Segment Open

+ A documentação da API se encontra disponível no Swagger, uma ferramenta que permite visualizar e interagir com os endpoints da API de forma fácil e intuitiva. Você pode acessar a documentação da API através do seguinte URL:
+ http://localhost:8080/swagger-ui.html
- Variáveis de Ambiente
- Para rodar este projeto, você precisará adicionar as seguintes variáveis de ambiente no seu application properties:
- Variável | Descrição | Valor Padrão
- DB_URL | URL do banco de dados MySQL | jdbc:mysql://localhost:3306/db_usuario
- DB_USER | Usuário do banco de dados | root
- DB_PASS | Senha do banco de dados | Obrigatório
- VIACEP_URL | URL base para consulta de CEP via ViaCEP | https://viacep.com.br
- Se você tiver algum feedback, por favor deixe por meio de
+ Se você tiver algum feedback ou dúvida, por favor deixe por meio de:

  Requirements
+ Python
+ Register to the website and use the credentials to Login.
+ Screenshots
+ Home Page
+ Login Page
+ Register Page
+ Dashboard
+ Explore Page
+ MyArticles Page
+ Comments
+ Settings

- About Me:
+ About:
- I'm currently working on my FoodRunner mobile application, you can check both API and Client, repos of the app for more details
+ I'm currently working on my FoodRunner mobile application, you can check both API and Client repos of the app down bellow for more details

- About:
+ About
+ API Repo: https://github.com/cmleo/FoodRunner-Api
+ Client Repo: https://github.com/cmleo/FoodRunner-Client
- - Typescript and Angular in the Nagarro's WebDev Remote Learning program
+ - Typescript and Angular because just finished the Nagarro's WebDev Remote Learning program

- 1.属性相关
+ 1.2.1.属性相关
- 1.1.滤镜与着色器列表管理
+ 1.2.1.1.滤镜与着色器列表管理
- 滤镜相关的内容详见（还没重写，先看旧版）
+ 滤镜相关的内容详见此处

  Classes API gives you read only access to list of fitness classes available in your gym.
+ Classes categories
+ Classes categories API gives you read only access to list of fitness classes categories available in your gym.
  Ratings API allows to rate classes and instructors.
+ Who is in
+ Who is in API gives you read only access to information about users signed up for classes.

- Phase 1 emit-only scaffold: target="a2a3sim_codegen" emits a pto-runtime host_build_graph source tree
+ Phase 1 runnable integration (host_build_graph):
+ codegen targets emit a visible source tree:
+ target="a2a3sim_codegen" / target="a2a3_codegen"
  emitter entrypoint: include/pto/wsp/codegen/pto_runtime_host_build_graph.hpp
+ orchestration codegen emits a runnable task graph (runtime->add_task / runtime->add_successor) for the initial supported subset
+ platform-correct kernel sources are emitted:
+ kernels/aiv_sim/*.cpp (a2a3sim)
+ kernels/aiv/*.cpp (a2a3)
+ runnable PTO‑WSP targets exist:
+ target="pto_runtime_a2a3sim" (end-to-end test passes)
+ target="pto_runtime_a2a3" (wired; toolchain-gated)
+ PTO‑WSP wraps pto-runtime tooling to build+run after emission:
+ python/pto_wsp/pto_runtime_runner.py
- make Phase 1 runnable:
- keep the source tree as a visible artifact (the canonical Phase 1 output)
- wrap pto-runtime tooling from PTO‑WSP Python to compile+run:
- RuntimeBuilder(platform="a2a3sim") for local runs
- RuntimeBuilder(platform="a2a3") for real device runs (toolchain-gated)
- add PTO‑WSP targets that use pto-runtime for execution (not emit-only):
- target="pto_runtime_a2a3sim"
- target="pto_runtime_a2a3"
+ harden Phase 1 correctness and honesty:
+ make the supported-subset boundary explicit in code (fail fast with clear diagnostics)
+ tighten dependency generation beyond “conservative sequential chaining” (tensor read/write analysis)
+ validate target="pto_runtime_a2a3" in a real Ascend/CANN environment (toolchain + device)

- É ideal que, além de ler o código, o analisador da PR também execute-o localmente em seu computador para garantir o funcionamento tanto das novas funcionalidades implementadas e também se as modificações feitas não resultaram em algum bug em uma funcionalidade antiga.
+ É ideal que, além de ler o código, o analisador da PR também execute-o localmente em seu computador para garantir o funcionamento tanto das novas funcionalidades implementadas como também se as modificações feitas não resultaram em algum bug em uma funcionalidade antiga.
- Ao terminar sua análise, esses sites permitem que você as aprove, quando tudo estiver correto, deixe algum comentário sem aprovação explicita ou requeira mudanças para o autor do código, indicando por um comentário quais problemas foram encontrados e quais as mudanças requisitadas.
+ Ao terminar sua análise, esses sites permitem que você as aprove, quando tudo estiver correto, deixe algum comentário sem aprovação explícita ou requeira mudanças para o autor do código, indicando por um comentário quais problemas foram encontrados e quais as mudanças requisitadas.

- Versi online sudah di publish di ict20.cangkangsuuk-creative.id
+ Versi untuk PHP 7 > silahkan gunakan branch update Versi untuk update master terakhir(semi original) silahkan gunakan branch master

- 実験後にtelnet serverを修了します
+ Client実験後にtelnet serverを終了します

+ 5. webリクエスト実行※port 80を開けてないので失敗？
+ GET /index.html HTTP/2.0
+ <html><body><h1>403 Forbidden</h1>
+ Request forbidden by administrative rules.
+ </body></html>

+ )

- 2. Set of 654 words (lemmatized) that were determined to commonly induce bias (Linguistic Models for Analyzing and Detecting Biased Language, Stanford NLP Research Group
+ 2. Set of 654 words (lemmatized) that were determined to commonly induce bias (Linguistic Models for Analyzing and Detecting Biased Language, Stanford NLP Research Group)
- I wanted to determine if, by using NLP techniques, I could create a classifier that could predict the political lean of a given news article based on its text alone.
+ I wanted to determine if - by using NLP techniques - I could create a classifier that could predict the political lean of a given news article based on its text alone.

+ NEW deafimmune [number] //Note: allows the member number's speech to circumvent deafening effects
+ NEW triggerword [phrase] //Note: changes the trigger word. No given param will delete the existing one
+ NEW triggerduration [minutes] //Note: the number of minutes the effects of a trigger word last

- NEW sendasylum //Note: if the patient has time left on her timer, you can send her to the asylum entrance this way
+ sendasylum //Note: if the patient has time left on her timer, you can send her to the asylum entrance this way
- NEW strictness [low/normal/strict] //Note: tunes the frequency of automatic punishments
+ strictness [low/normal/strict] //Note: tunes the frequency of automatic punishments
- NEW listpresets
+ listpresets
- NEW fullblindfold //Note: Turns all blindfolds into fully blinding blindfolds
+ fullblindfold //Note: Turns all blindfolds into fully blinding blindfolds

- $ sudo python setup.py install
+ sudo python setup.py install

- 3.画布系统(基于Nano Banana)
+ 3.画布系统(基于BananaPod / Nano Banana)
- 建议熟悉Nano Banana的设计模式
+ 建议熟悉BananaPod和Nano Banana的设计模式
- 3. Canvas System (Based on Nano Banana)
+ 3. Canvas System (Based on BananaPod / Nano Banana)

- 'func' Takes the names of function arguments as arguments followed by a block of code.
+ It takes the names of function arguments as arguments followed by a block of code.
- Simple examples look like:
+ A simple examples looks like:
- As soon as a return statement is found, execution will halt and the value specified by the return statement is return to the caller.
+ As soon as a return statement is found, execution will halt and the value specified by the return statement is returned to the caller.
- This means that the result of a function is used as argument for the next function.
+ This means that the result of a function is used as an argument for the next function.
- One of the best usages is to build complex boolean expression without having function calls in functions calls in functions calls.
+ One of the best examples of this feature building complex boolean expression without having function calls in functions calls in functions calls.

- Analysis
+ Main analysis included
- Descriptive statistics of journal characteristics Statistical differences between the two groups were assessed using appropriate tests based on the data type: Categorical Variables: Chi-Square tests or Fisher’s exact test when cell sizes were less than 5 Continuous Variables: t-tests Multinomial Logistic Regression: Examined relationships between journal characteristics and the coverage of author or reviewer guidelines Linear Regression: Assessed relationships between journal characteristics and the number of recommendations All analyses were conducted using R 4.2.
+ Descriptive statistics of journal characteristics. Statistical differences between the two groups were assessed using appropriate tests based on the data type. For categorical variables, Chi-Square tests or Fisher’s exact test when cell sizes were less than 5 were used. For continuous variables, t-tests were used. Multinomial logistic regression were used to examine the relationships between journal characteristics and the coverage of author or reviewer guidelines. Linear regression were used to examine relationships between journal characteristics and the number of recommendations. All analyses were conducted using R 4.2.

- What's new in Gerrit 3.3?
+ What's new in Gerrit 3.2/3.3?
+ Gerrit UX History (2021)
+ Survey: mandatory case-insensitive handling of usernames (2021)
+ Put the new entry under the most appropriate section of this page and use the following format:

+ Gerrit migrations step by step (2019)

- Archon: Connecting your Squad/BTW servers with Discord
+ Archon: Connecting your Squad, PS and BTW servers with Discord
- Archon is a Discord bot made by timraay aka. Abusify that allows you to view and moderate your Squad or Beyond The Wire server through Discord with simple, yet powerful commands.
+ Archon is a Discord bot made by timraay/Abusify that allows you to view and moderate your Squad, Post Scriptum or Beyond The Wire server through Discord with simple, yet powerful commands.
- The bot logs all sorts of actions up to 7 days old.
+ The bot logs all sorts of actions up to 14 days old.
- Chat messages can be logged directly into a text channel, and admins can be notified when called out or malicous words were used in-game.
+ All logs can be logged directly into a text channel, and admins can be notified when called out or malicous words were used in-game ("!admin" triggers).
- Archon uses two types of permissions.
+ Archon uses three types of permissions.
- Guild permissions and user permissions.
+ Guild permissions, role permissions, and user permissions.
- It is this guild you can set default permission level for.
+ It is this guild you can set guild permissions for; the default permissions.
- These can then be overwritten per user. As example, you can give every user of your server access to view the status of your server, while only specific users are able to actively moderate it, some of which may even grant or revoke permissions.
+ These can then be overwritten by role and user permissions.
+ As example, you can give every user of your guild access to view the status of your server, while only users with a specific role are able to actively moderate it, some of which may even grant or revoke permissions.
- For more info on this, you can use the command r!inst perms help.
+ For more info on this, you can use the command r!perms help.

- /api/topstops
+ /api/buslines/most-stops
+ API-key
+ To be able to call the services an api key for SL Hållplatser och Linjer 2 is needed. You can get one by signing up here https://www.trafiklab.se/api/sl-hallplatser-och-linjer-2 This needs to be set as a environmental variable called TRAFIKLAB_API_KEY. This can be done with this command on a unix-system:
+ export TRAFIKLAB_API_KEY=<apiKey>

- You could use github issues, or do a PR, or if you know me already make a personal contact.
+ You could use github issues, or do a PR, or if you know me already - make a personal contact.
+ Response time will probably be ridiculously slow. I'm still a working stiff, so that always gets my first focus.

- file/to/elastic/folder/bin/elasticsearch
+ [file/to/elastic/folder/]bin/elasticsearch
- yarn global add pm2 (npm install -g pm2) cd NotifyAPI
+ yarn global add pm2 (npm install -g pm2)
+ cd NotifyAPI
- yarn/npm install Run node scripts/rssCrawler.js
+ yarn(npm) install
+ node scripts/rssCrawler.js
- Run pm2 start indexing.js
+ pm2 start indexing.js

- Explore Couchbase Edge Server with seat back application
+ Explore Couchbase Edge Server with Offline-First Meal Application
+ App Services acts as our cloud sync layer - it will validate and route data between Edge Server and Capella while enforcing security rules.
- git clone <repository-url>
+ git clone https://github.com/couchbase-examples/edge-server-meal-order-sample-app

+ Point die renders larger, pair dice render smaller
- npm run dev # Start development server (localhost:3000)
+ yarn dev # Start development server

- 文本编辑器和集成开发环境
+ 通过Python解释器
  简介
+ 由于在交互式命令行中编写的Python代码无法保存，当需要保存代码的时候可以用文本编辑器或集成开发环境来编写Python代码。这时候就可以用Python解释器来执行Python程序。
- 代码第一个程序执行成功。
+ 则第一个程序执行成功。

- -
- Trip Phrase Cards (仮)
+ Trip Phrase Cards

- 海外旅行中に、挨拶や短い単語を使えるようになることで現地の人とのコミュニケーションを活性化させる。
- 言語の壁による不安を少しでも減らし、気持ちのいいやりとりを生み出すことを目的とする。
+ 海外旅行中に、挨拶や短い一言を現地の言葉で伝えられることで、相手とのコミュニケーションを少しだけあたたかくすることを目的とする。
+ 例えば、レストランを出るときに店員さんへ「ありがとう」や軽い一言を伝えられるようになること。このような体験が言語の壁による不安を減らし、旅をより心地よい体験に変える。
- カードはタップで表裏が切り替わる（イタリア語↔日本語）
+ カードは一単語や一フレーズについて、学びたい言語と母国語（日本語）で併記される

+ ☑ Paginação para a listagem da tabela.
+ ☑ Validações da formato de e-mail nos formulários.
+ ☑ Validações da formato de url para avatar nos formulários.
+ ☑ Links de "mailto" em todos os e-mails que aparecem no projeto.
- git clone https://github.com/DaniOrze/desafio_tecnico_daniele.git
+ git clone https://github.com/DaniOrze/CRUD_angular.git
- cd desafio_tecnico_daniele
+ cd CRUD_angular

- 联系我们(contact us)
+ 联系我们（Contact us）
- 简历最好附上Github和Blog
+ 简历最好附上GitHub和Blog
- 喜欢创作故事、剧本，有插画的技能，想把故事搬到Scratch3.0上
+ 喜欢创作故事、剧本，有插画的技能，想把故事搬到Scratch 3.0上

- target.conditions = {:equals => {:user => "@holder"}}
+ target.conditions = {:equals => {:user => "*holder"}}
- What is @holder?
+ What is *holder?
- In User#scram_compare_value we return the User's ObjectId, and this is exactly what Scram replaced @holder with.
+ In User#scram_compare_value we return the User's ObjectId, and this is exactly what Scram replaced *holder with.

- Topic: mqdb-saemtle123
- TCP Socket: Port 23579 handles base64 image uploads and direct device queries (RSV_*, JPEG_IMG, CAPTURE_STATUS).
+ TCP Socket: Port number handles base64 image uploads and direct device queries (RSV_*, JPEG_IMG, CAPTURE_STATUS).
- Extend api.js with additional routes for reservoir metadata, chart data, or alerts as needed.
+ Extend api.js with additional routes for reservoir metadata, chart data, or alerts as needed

Segment Closed

• _WHAT THIS TASK INVOLVES_
Give the number of lines above in which the word "malicous" appears, and nothing more.

• _ANSWER SPACE_
2